4.) Lastly what are the major differences between vertical and horizontal smokers? I've only used horizontal so I'm not sure - but it sure seems like I could save a lot of space with vertical. I'm just not sure if they cook different. Logic tells me that the bottom shelf near the firebox is hotter and each shelf as you go up is progressively cooler in temp when using a vertical smoker but I'm not sure if that's actually true in practice. Any thoughts?

I know this is a long question so I appreciate any time taken to give input - I really respect the opinions of you guys on this forum. Thanks everyones :)

OH yeah budget! I'm sure it would be helpful to know my budget... I'd like to stay under $4k.


----------



## noboundaries (Sep 9, 2015)

The first question that pops into my head is your location.  Shipping on a smoker can get pricey and should be weighed into your decision. 

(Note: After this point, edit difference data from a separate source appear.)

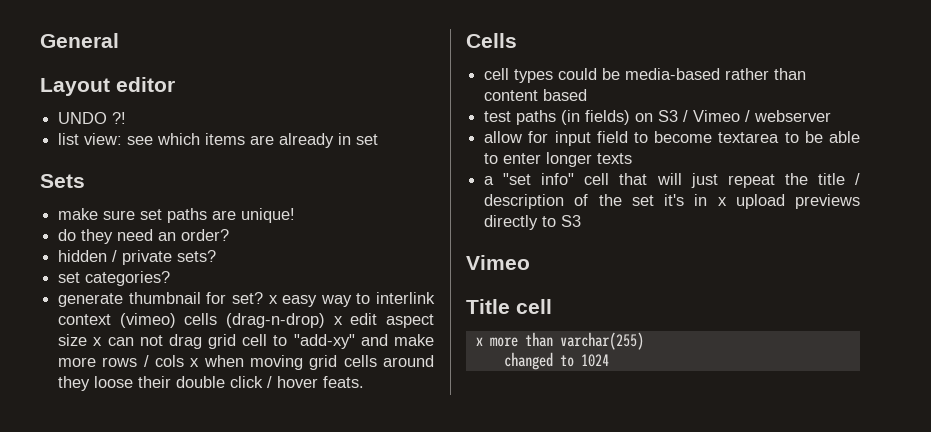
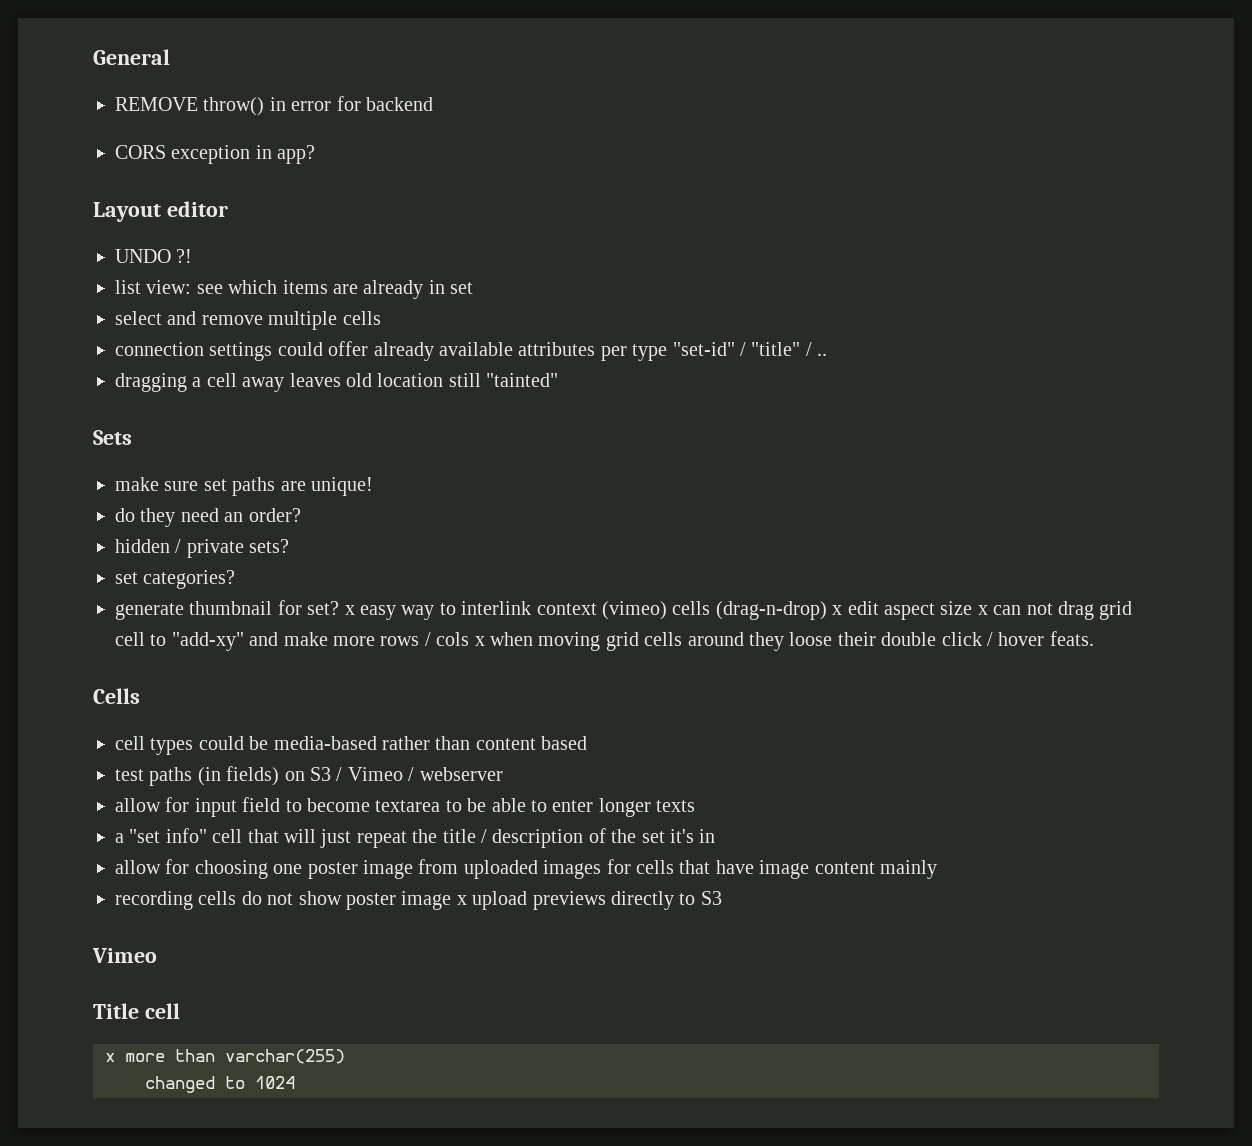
+ REMOVE throw() in error for backend
+ CORS exception in app?
+ select and remove multiple cells
+ connection settings could offer already available attributes per type "set-id" / "title" / ..
+ dragging a cell away leaves old location still "tainted"
- a "set info" cell that will just repeat the title / description of the set it's in x upload previews directly to S3
+ a "set info" cell that will just repeat the title / description of the set it's in
+ allow for choosing one poster image from uploaded images for cells that have image content mainly
+ recording cells do not show poster image x upload previews directly to S3

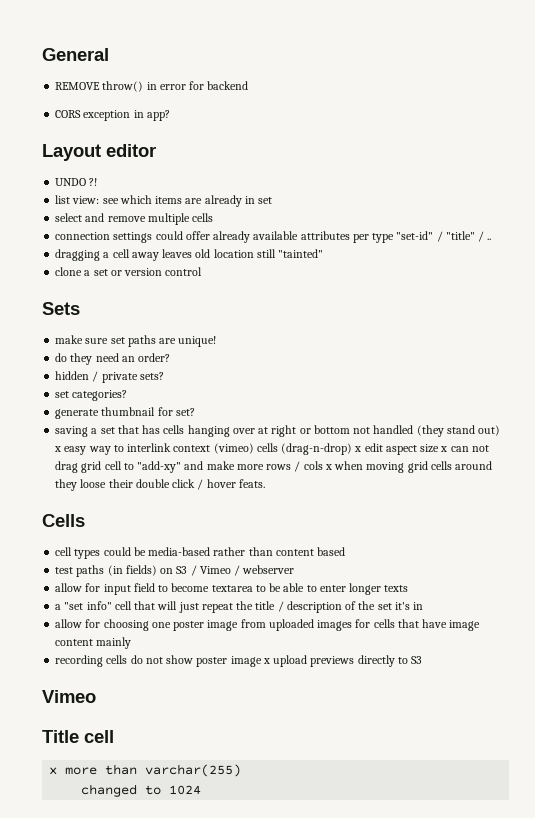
+ clone a set or version control
- generate thumbnail for set? x easy way to interlink context (vimeo) cells (drag-n-drop) x edit aspect size x can not drag grid cell to "add-xy" and make more rows / cols x when moving grid cells around they loose their double click / hover feats.
+ generate thumbnail for set?
+ saving a set that has cells hanging over at right or bottom not handled (they stand out) x easy way to interlink context (vimeo) cells (drag-n-drop) x edit aspect size x can not drag grid cell to "add-xy" and make more rows / cols x when moving grid cells around they loose their double click / hover feats.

The only question I would answer above is the difference between horizontal and vertical smokers.  Remember, heat rises, regardless of the air flow in a smoker.  All smokers will have internal temp differences between the top of the smoker and the grate level(s), even reverse flow horizontals, just due to the nature of heat.  Reverse flow helps minimize that difference but there's a reason they put more than one shelf level in quality horizontals.  Learning those temp differences in whatever smoker you purchase helps you use your equipment better.

In vertical smokers, depending on the airflow pattern, heat deflector/diffuser, and meat load, the lower shelf can actually be cooler than the top shelf.  Reverse flow verticals help minimize that difference. 

The one limitation in a vertical though is cooking space for intact animals.  You can put a lot of butchered meat in a vertical even though it has a smaller footprint, but the horizontal is going to give you the maximum flexibility especially if you want to do whole hog at some point. 

I'd buy a Lang in a heartbeat if I lived back East or had money to burn.  Neither case applies.


----------



## joe black (Sep 11, 2015)

I have a horizontal offset stick burner that I love.  It is a Bell Fab unit built by Craig Bell in Tulsa, OK.  It is 24"x48" in the CC with a full grate and an upper half grate. That's a total of 12 s.f. of cooking area.  It burns sweet, holds heat well and all I've ever had from it is TBS.  Craig builds a quality one off cooker based on your individual needs and wants.  I had him to put in a Horizontal style convection plate and baffle.  Also, a second smaller air damper at the top of the FB end to push more directly across the CC.  The temps are within 10* from end to end and 5* top to bottom.  The learning on this smoker was a breeze.  It's made of quality steel and the welding and fit are excellent.  Craig is a great guy and wonderful to work with.  Contact him at:  [email protected].  It's a great smoker.   Joe


----------